Kropotkin’in Karşılıklı Yardımlaşma kitabında yer alan bu paragrafı okuduğumda üniversitedeydim ve inanın sıkı bir sosyobiyolojist olarak o güne kadar Darwin savunucusu olan ben sarsıldım…
Anlam vermeye çalıştığım bu hayata ait fikirlerimi toplamaya çalışırken yazarın kitaptaki örneklerde türlerin evriminde mücadelenin rolünü reddetmemesi, fakat türlerin evrimi için karşılıklı yardımlaşmanın, rekabetten çok daha önemli ve geçerli olduğunu vurgulaması benim çok ama çok hoşuma gitmişti…

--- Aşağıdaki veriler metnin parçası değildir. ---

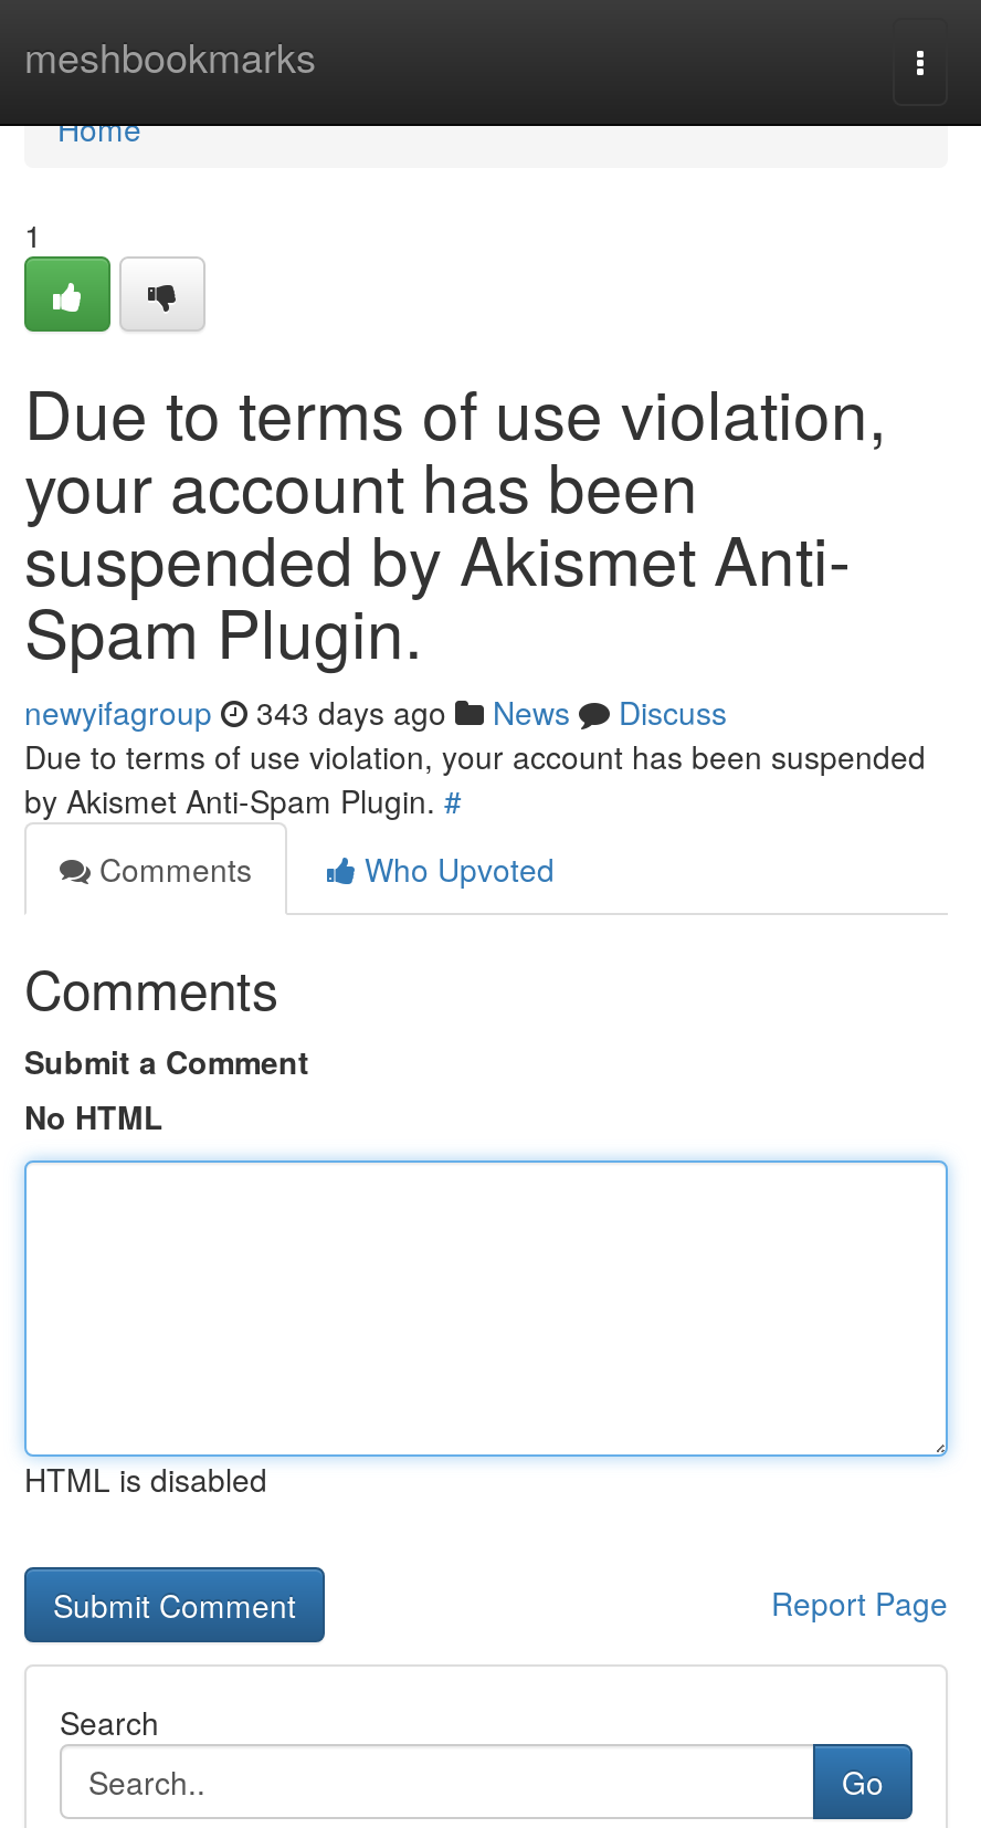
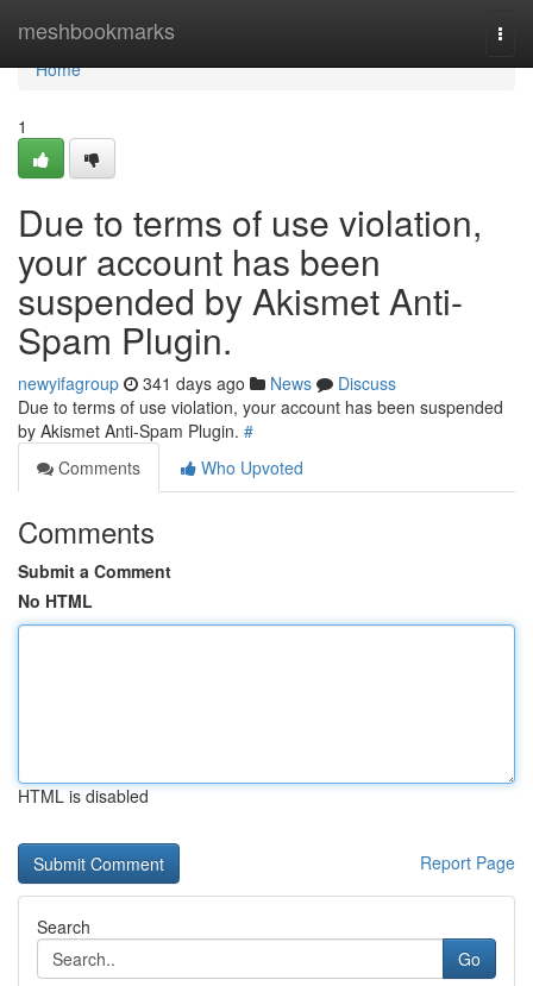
[24,690,727,734] newyifagroup 343 days ago News Discuss -> [18,371,396,395] newyifagroup 341 days ago News Discuss

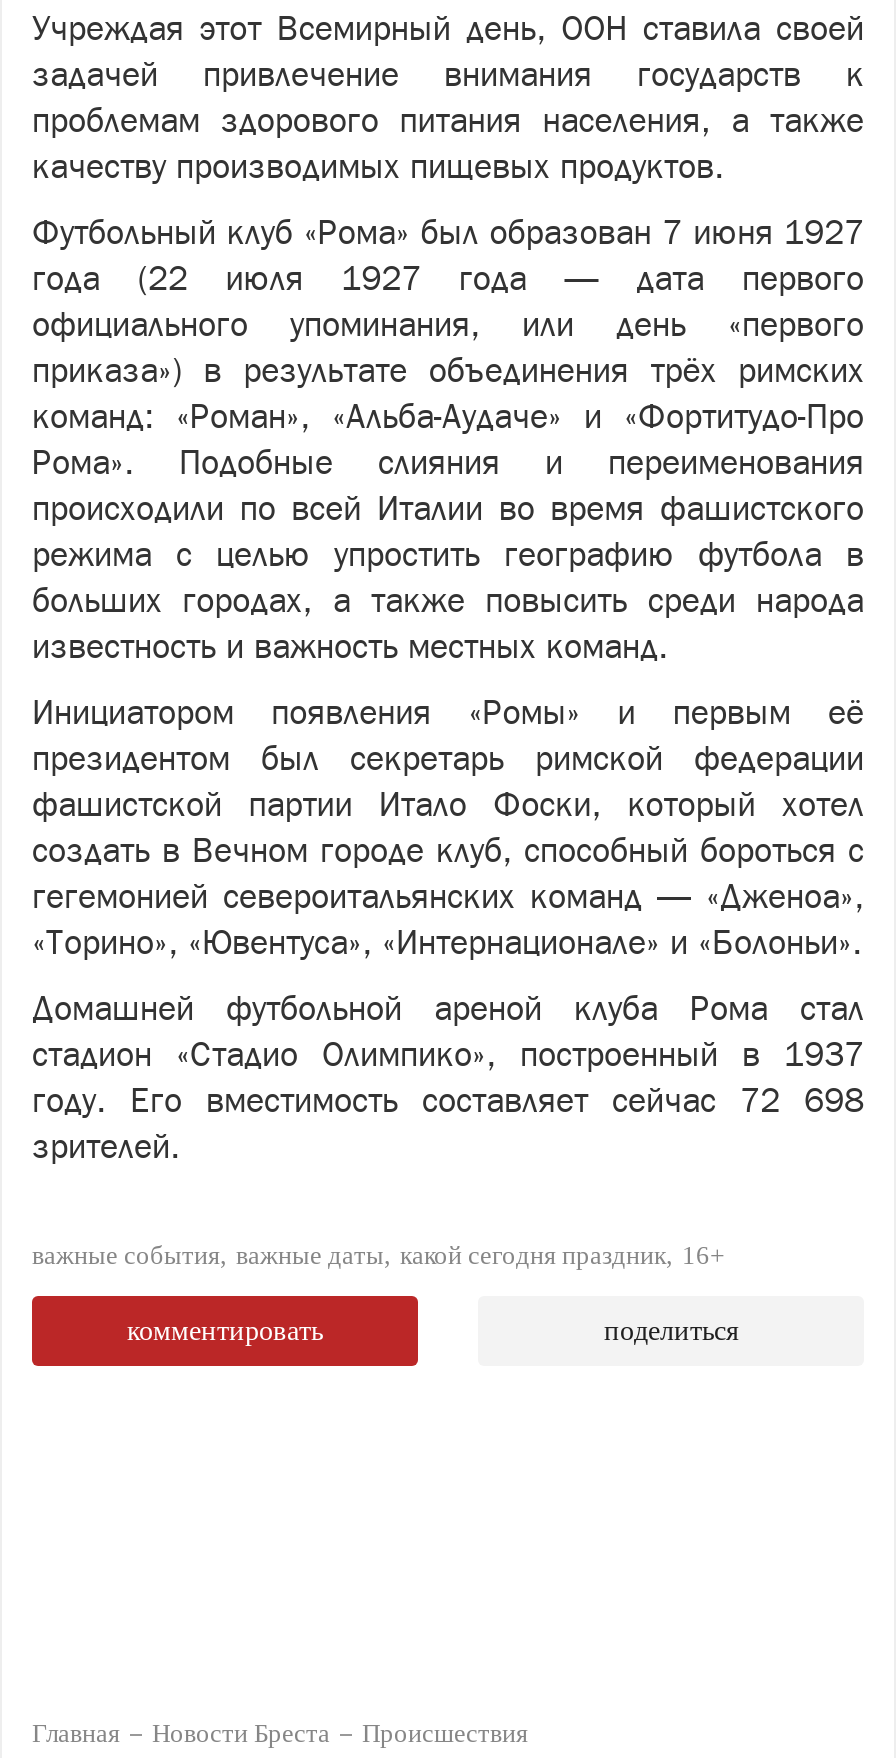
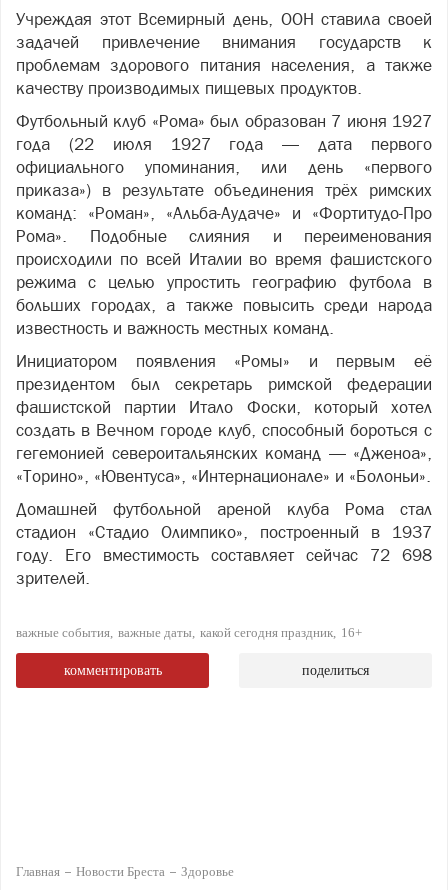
[362,1718,528,1748] Происшествия -> [181,864,234,879] Здоровье

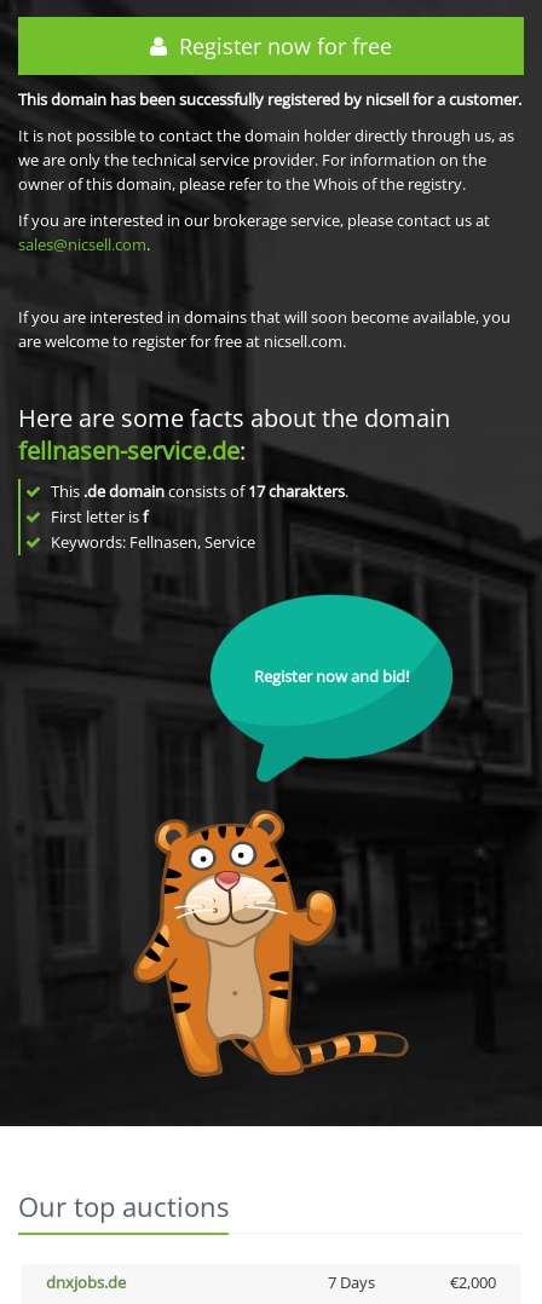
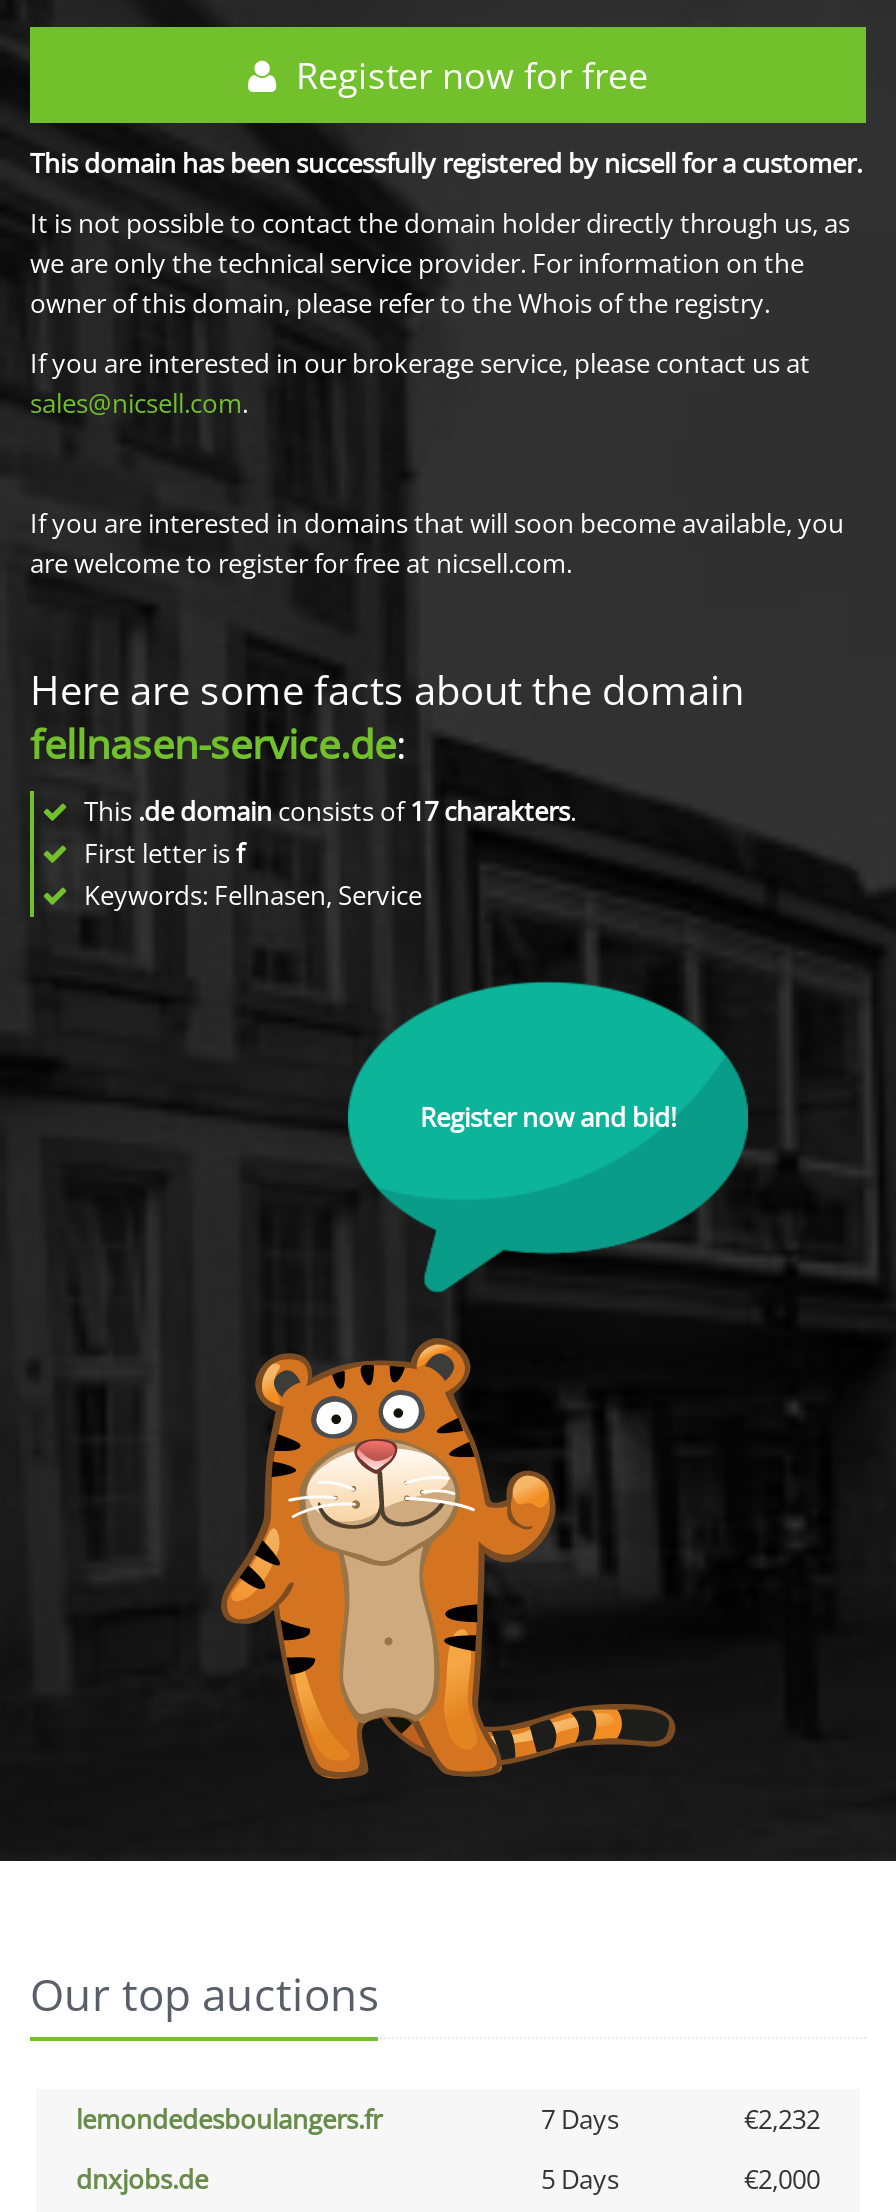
none -> [76,2101,820,2137] lemondedesboulangers.fr | 7 Days | €2,232
[327,1271,374,1293] 7 Days -> [541,2161,619,2197] 5 Days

Bugün nedense bu kitap aklıma geldi tekrar... Yaşlı komşu teyzenin alışveriş poşetlerini taşıdıktan sonra...Gülümsedim...İşe yaradığımı hissettim, inanın belki de uzun zaman sonra... Ne kadar güzel bir his!
Yaşadığım güzel deneyimler, tanıştığım güzel insanlar ve desteklerini hissettiğimde tekrar hayran oldum bu karşılıklı yardımlaşmamıza…
Kolay değil, özellikle İstanbul gibi metropolde yaşayan bizler için hele bu karantina günlerinde. Korku ve kaygımız üst seviyelerdeyken....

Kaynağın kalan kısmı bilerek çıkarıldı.